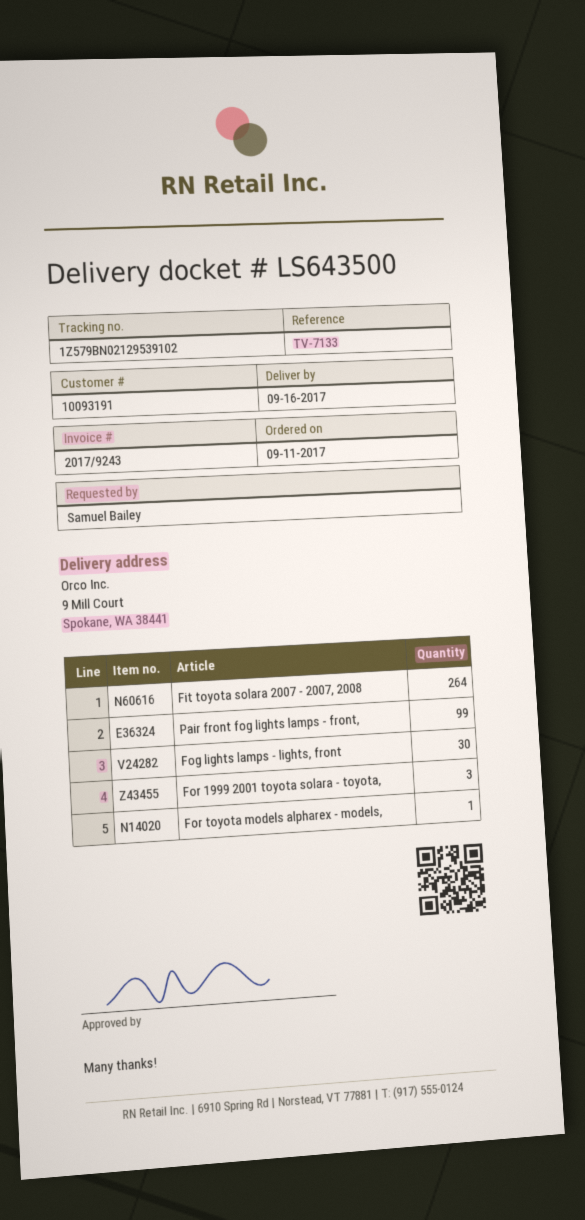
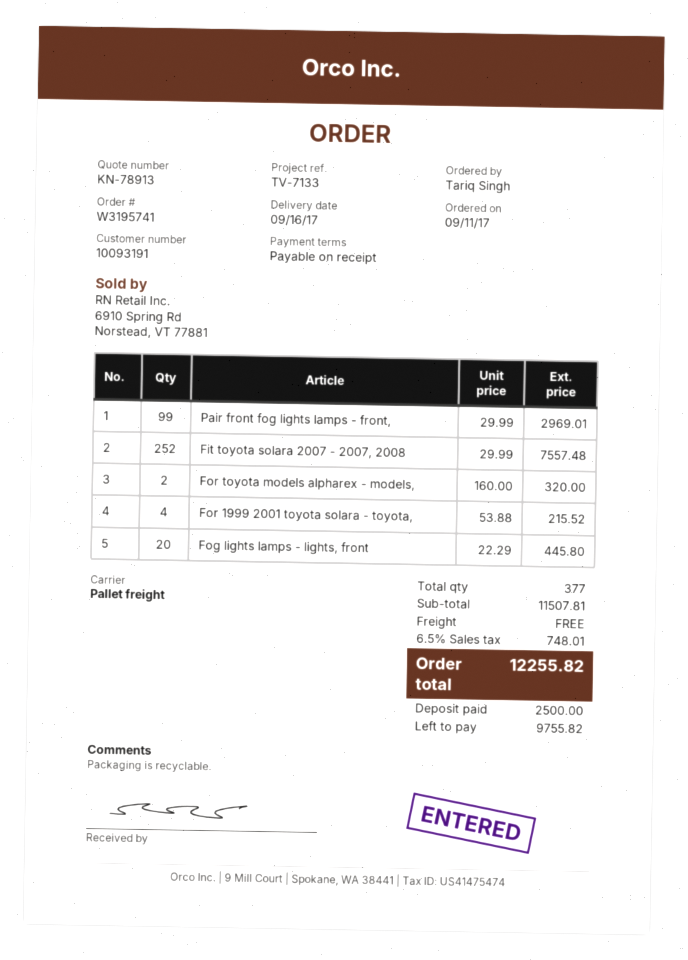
ordered by: Samuel Bailey -> Tariq Singh
Fit toyota solara 2007 - 2007, 2008: 264 -> 252
Fog lights lamps - lights, front: 30 -> 20
For 1999 2001 toyota solara - toyota,: 3 -> 4
For toyota models alpharex - models,: 1 -> 2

> **TASK REQUIREMENTS**
With the pictures omitted, the material is to be transcribed exactly.

> **ANSWER TO THE PROBLEM**
ordered by: Samuel Bailey -> Tariq Singh
Fit toyota solara 2007 - 2007, 2008: 264 -> 252
Fog lights lamps - lights, front: 30 -> 20
For 1999 2001 toyota solara - toyota,: 3 -> 4
For toyota models alpharex - models,: 1 -> 2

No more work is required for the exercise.